Recall this from "the army's spiritual fitness test," quoting Hedges:

"Positive psychology, which claims to be able to engineer happiness and provides the psychological tools for enforcing corporate conformity, is to the corporate state what eugenics was to the Nazis. Positive psychology is a quack science that throws a smoke screen over corporate domination, abuse and greed. Those who fail to exhibit positive attitudes, no matter the external reality, are seen as maladjusted and in need of assistance. Their attitudes need correction. Academics who preach [the benefits of positive psychology] are awash in corporate grants."

I finally saw Casino Jack last weekend, the story of Jack Abramoff. The movie starts with him brushing his teeth in front of the mirror, giving himself a positive thinking speech, justifying his behavior because he's a good man with good motives doing good things in the world. He does this before meeting with the Congressional committee charging him with fraud etc. This is a fine example of the kind of "positive" rationalizations used for propping up a corrupt system, and quite reminiscent of the kennilinguist excuses to prop us capitalism. Our positive, beneficial, world-changing, second tier consciousness can of itself transform a corrupt, heinously inequitable and no longer useful economic system. Yes, still useful to the rich, capitalist class of course, which it seems kennillinguists have aspirations of joining.

In one scene one of Abramoff's cronies says to a reporter that without capitalism there is no democracy. Again, utter nonsense, as the two are even antithetical, capitalism being rather a hold-over from feudalism. Democratic business is consistent with democracy, not capitalism. And no, per above democratic business is not some pluralistic equalizer of qualitative distinctions where every point of view is valid or every worker gets the same wage independent of skill level or relative responsibility.

Debate is still ongoing on integral capitalism at Integral Life, for example, this 1/4/10 post and comments.
For comparison here's an old, 2007 Open Integral discussion on emerging economic systems, where Michel Bauwens and Ray Harris participated.

Since you didn't frame the stats in that video I'll respond as if they prove capitalism is what raised the standard of living in the world. I'll even operate from the perspective that indeed it was the driving generator for this development. That in no way negates the inherent inequities of capitalism that are now the dominant drivers of its continued existence. Perhaps capitalism was a necessary good in the appropriate time and context. The question is, has that time and context passed and is it time to move into a more beneficial economic model to address the inequities? Marx argued for a developmental economic trajectory in this way, with socialism coming after capitalism. We see this already happening in western Europe with social democracies and more socially-based economies.

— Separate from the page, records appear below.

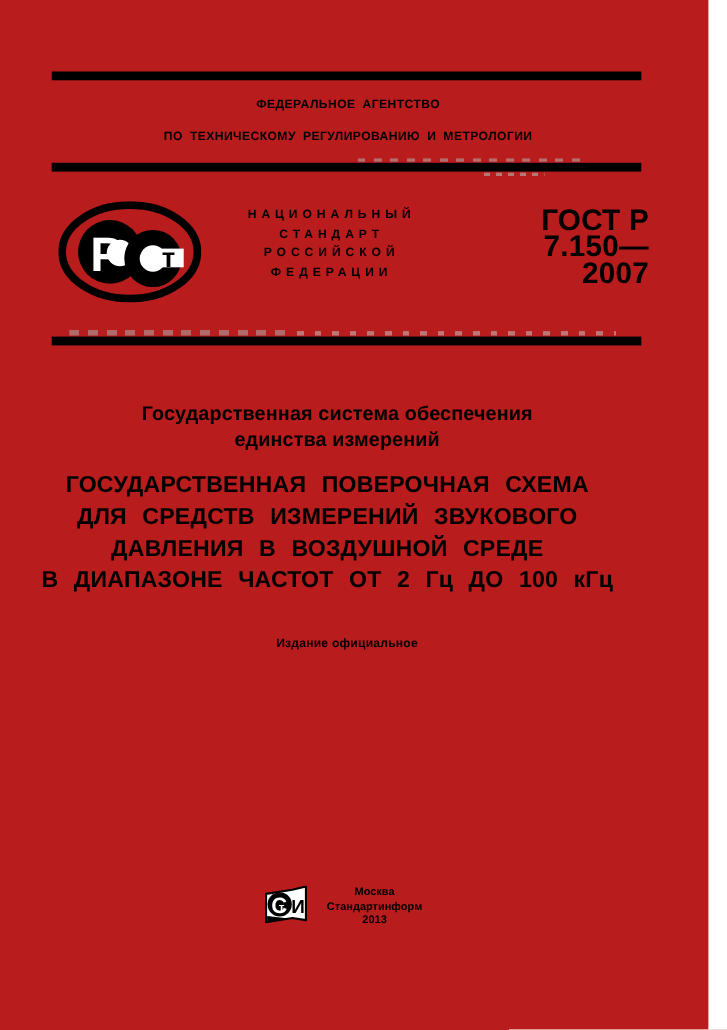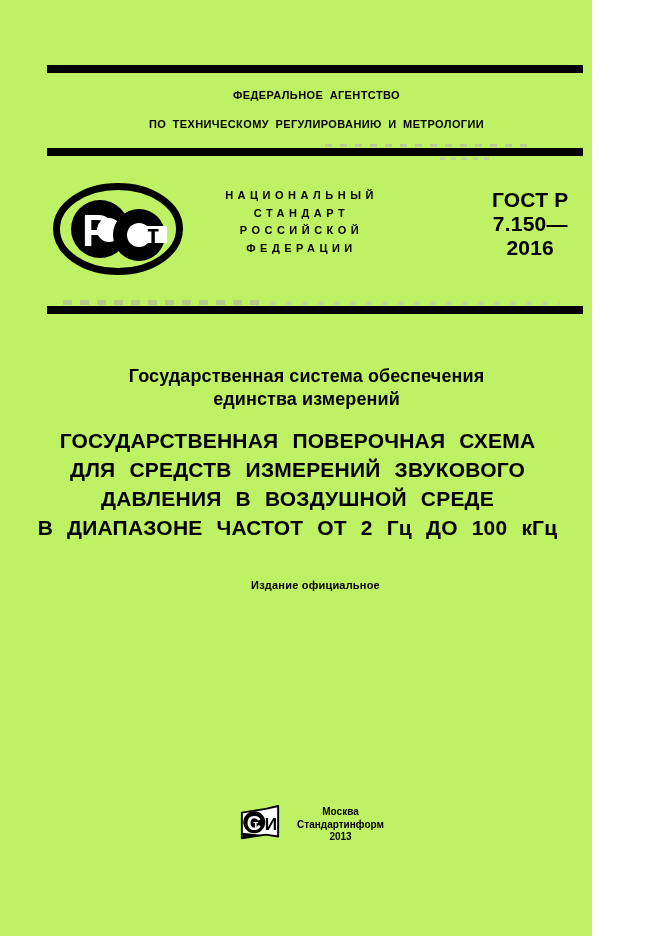--- a/index.html
+++ b/index.html
@@ -5,8 +5,8 @@
   html,body{margin:0;padding:0;background:#ffffff;}
   .page{
     position:relative;
-    width:592px;height:936px;
-    background:#bef264;
+    width:644px;height:936px;
+    background:#b91c1c;
     color:#000;
     font-family:"Liberation Sans","DejaVu Sans",sans-serif;
     overflow:hidden;

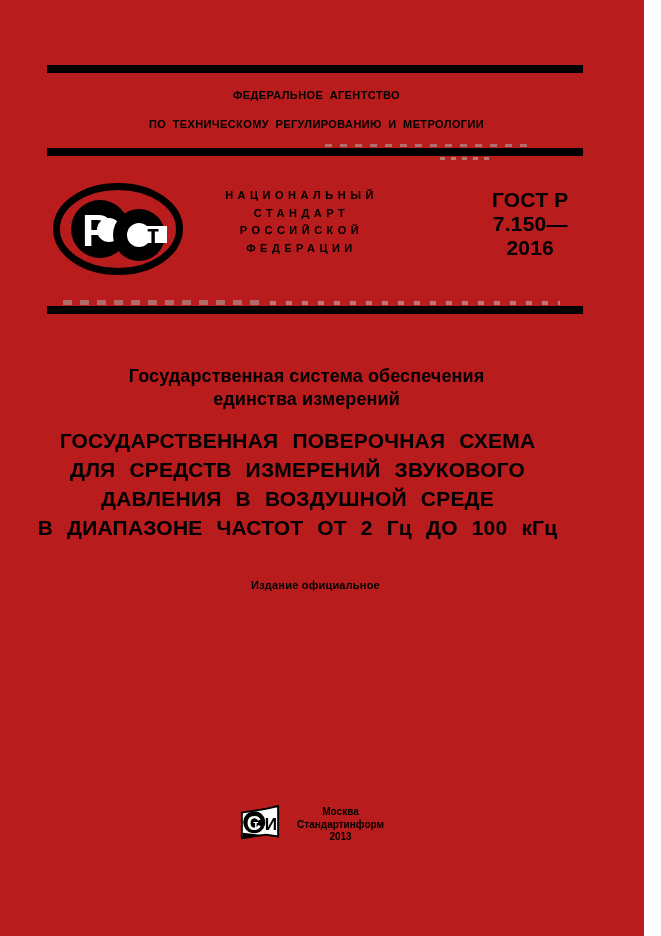--- a/index.html
+++ b/index.html
@@ -22,7 +22,7 @@
 
   .natstd{top:187px;font-size:11px;line-height:17.6px;letter-spacing:4.5px;transform:translateX(-29px);}
 
-  .gost{position:absolute;left:492px;top:188px;font-size:21px;line-height:24px;font-weight:bold;text-align:center;letter-spacing:.2px;}
+  .gost{position:absolute;left:492px;top:188px;font-size:27px;line-height:24px;font-weight:bold;text-align:right;letter-spacing:.2px;}
 
   .gsi{top:365px;font-size:18px;line-height:23px;letter-spacing:.1px;transform:translateX(-24px);}
 

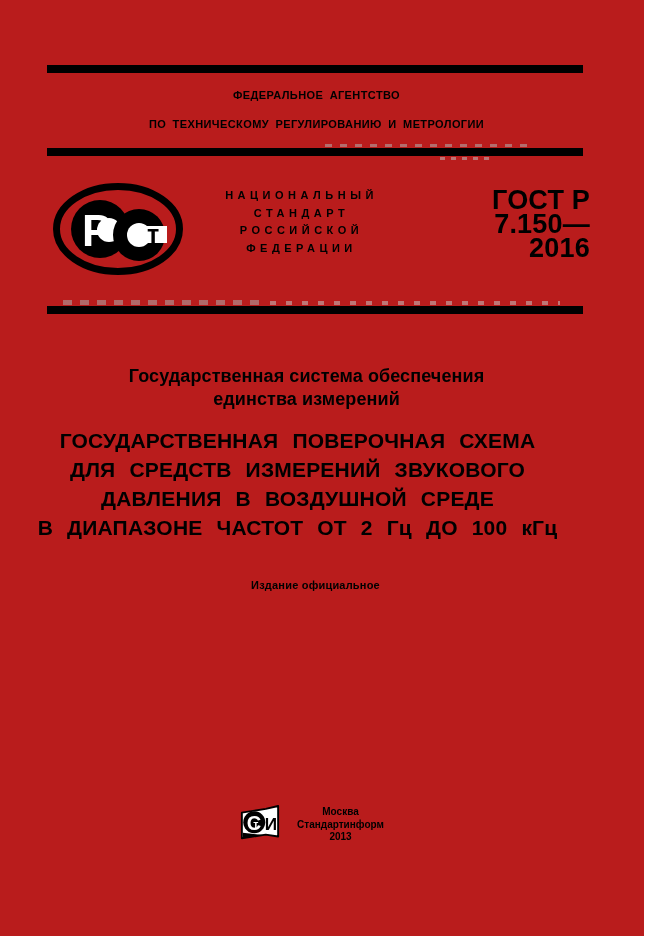--- a/index.html
+++ b/index.html
@@ -83,7 +83,7 @@
   <div class="gost">
     <div>ГОСТ Р</div>
     <div>7.150—</div>
-    <div>2016</div>
+    <div>2007</div>
   </div>
 
   <div class="rule rule-low"></div>

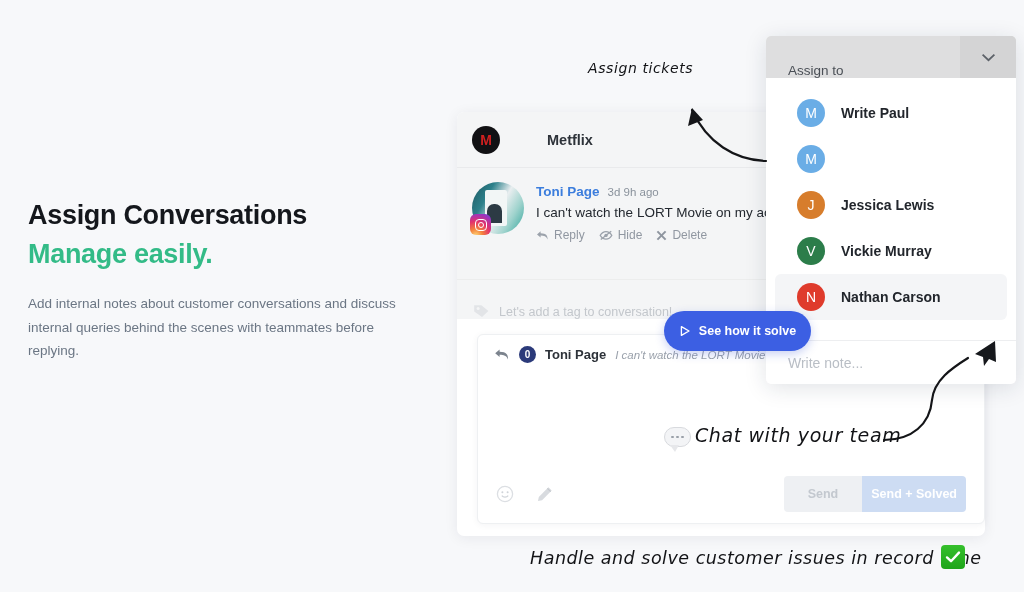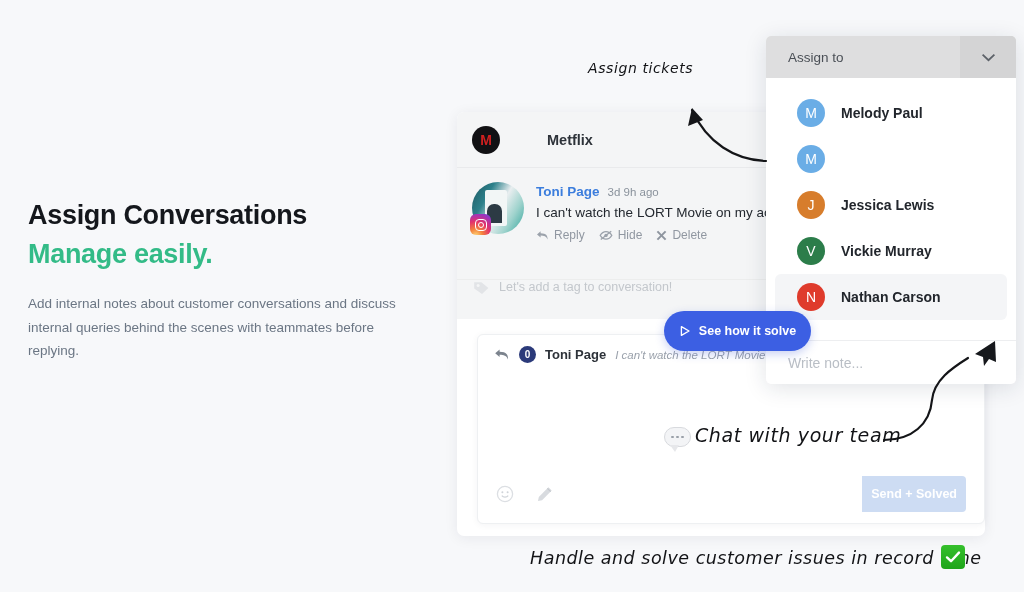--- a/index.html
+++ b/index.html
@@ -140,7 +140,7 @@
     overflow: hidden;
   }
   .assign-head {
-    height: 42px; background: #dededf; display: flex; align-items: center;
+    height: 42px; background: #dededf; display: flex; align-items: flex-end;
     padding-left: 22px; position: relative;
   }
   .assign-head .ttl { font-size: 13.5px; color: #4a4f56; }

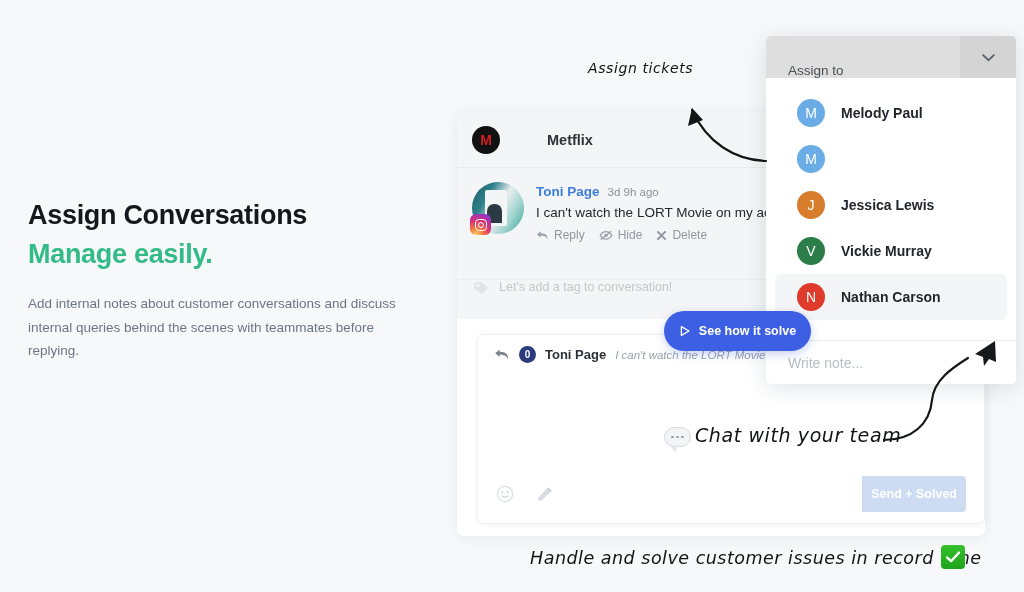--- a/index.html
+++ b/index.html
@@ -311,7 +311,7 @@
     <div class="assign-list">
       <div class="assign-item">
         <span class="av" style="background: rgb(106, 173, 230);">M</span>
-        <span class="assign-name">Melody Paul</span>
+        <span class="assign-name">Write Paul</span>
       </div>
       <div class="assign-item">
         <span class="av" style="background: rgb(106, 173, 230);">M</span>

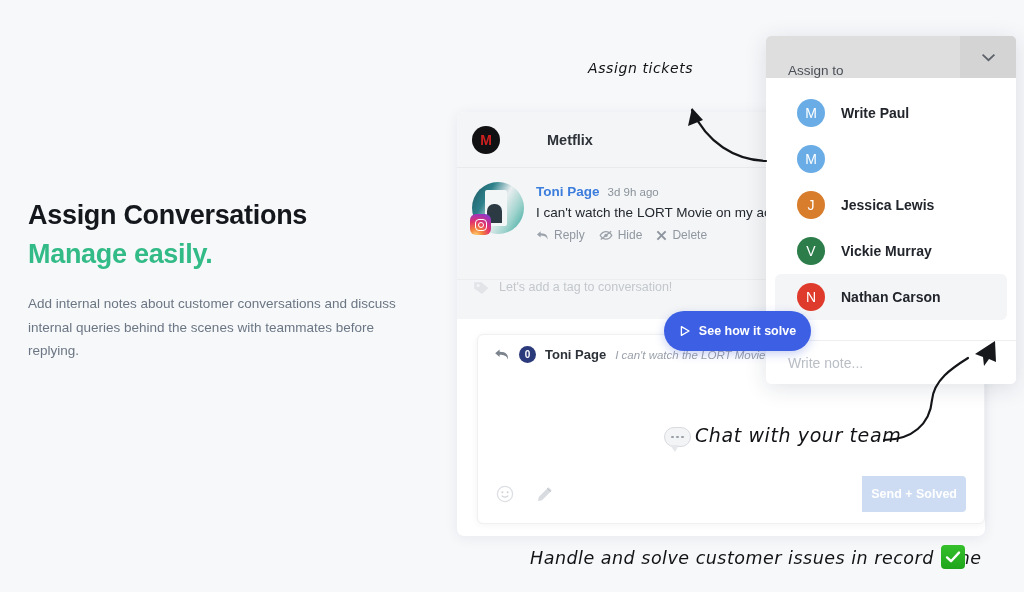--- a/index.html
+++ b/index.html
@@ -95,7 +95,7 @@
 
   .tag-row {
     position: absolute; left: 0; bottom: 0; width: 395px; height: 40px;
-    display: flex; align-items: flex-start; padding-left: 16px; gap: 9px;
+    display: flex; align-items: flex-end; padding-left: 16px; gap: 9px;
     border-top: 1px solid #eceded;
   }
   .tag-row .tag-text { font-size: 12.5px; color: #c3c7cc; }

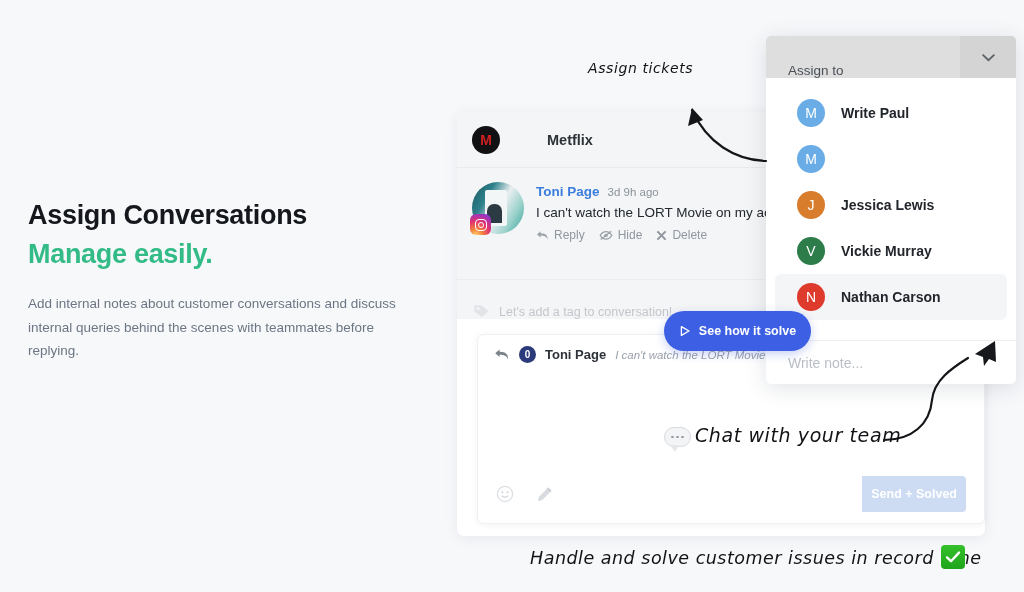--- a/index.html
+++ b/index.html
@@ -292,6 +292,7 @@
           </svg>
         </div>
         <div class="sendgroup">
+          <button class="btn-send">Send</button>
           <button class="btn-send-solved">Send + Solved</button>
         </div>
       </div>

Would not a self-professed leader in developmental studies, i.e., Integral Institute, not promote the next development in an economic model? One might argue that is what they're doing with conscious capitalism, but why not conscious democratic business? Good capitalism is much like Loy said above about being a good slave owner. The slave's standard of living was certainly raised but they were still chattel, as is most modern day labor, despite the toys they can buy. Well not so much anymore, since many don't even have a job. And why? Ask the speculative capitalists on Wall Street who devastated our economy, and not adhering to their vaunted principles of capitalism were not allowed to failed but bailed out by what? Socialism.